What Is a Side-Scan Mosaic?
A plain explanation of side-scan mosaics for operators.
Use this when
You want to understand what a side-scan mosaic is before you generate one, or you need to explain what you are looking at after generation finishes.
What a side-scan mosaic is
Side-scan sonar sweeps a fan of sound to the left and right of the boat as it moves. Each sweep captures one thin strip of the bottom. A mosaic stitches those strips together in their correct geographic positions to produce a top-down image of the lakebed or riverbed — similar to aerial photography but built from sound returns instead of light.
The result is a single image where:
- Bright areas are hard, reflective bottom material.
- Dark areas are soft sediment, shadows, or depth transitions.
- The GPS track runs roughly through the center.
Every pixel in the mosaic corresponds to a real geographic location.
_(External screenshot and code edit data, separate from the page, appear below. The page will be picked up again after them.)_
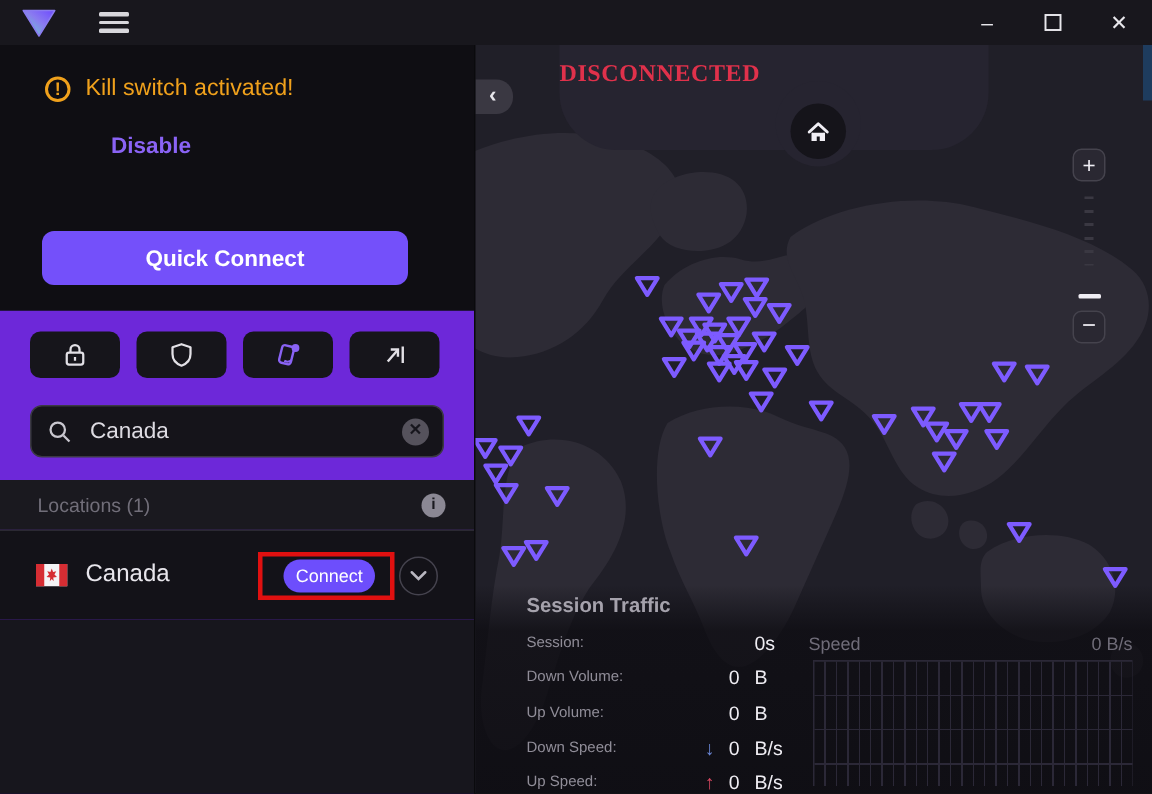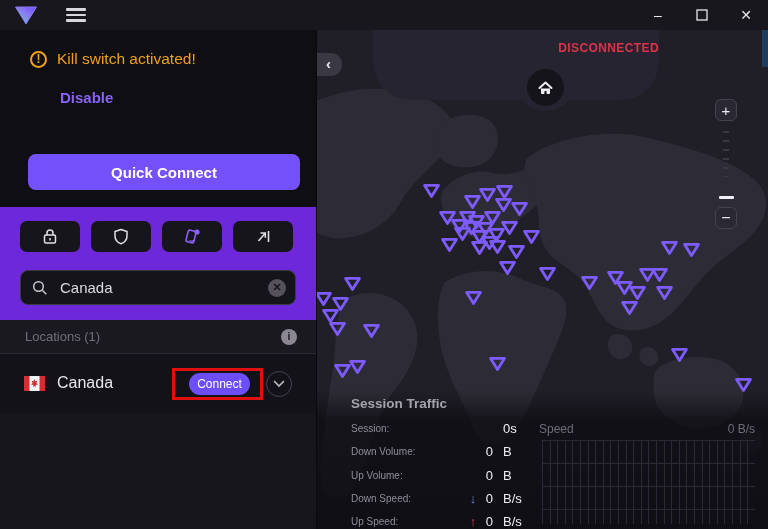"DISCONNECTED" .status-text { font-family: none -> Liberation Serif, serif; font-size: 12px -> 16px; text-align: right -> left }
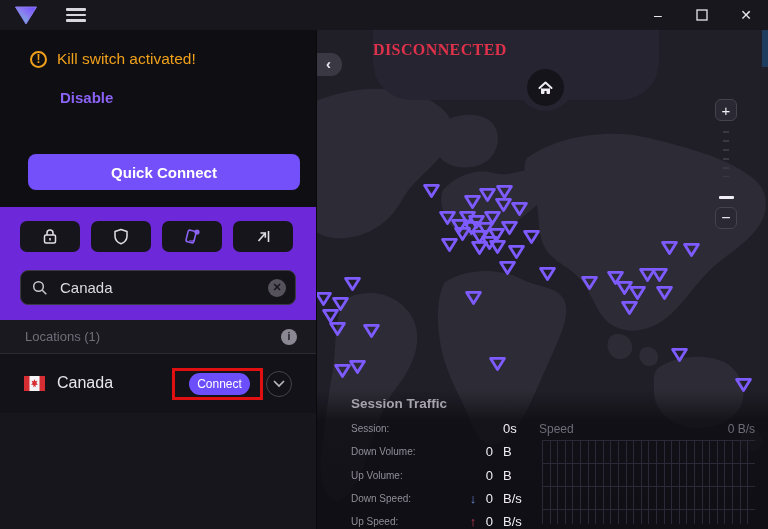"Disable" .disable-link { left: 60px -> 74px }
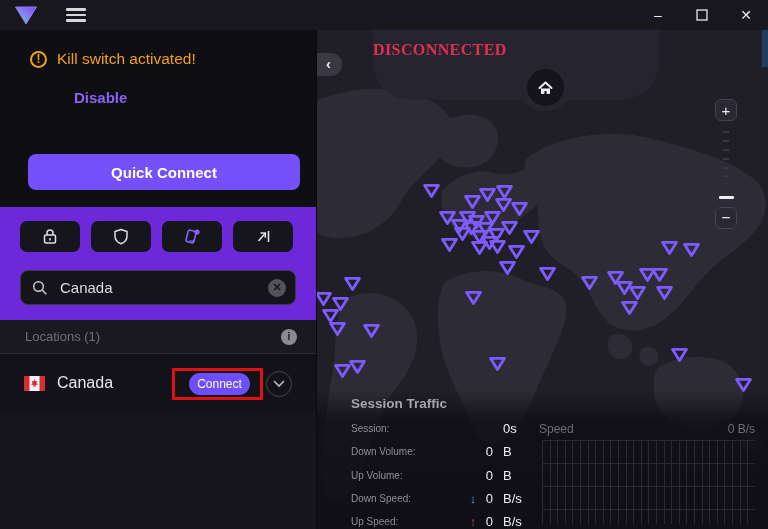"Quick Connect" .qc-btn { width: 272px -> 244px }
You can export the mosaic as a KMZ for Google Earth or a GeoTIFF for desktop mapping software, and the image will land in the right place on the map.
When a mosaic helps
- You covered a large area and want to see the whole picture at once instead of scrubbing ping by ping.
- You need to share a map of bottom structure with someone who does not have HumVision.
- You want to compare the sonar survey to a nautical chart or satellite image.
- You are looking for a specific feature and want to orient yourself spatially before jumping to a timestamp.
When it does not help
- Short recordings with very little boat movement produce a narrow strip rather than a useful map.
- Recordings captured while drifting or idling at very low speed tend to produce smeared or streaked output because course-over-ground is unreliable at low speed.
- Recordings without Side Imaging channels cannot produce a mosaic at all — down-scan and 2D sonar channels are not used by the mosaic pipeline.
- A recording with poor or missing GPS data will fail to generate a useful mosaic even if the sonar data is good.